What really bothers me is the utter pointlessness of it all. None of this sorry episode need ever have happened. If the world simply adopted less puritanical, more enlightened, evidence based and harm reduction oriented policies towards drugs, that is.

There will be no less, and certainly no shortage of, heroin available in Jakarta tomorrow, or forever after, no matter how many they execute and imprison. The trade will continue and will always continue.
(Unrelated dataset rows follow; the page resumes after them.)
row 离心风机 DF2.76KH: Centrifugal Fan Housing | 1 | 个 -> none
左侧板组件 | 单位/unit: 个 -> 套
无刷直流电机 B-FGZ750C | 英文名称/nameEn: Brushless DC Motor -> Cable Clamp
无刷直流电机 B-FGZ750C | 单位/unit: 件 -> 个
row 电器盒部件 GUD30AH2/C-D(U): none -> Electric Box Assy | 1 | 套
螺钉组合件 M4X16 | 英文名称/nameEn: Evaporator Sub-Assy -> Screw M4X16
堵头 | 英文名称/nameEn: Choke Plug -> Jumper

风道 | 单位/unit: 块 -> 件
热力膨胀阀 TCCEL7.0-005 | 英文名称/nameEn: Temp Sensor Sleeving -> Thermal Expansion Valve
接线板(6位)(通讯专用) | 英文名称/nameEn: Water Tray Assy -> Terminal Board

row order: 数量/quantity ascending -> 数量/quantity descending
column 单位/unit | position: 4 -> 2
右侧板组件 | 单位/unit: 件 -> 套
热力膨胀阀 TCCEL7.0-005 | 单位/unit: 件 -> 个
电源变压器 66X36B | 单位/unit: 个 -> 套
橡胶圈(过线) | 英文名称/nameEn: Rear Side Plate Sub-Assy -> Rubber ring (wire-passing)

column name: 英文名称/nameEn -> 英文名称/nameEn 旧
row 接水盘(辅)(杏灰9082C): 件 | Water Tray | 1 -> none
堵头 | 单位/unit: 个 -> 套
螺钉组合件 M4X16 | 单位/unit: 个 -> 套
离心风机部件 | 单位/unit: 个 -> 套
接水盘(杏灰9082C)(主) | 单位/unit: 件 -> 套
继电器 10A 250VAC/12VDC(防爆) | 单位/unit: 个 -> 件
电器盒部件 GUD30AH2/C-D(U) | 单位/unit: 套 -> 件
All these laws achieve is to ensure 1) the end user consumes the most expensive and unhealthiest version of their substance they can possibly get, 2) that the trail of that drug from its point of production to its point of consumption is dominated by illegal entities (i.e. gangs) bringing them huge profits, 3) that instead of viable income from proper regulation the massive costs in policing ("a war on drugs" lets not forget) consumes vast resources, and 4) that all along the way are littered the bodies of unfortunates (victims or culprits) at every turn.
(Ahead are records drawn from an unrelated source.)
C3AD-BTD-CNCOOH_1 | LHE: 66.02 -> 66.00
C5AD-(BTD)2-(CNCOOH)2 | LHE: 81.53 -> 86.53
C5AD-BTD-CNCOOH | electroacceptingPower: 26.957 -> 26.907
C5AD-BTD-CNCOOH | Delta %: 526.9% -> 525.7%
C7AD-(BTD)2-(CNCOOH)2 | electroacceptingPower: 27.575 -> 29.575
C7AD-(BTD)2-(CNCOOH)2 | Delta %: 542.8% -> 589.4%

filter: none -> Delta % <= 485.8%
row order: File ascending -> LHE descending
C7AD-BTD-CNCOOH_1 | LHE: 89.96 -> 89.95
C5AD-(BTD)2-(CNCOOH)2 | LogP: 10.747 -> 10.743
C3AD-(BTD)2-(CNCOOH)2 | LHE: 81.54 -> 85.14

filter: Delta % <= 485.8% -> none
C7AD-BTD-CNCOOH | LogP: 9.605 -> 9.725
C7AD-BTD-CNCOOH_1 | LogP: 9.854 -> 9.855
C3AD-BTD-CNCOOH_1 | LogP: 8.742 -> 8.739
Accepting that individuals choose to consume drugs, from caffeine, tobacco and alcohol, to sedative drugs and sleeping pills, to pot, E and cocaine, and meth, crack and heroin, there is no need to even make drug trafficking so lucrative as it is nor the product consumed as hellishly dangerous (iv opiate use was largely safe, though still undesirable, prior to prohibition, as was alcohol in the 1920s).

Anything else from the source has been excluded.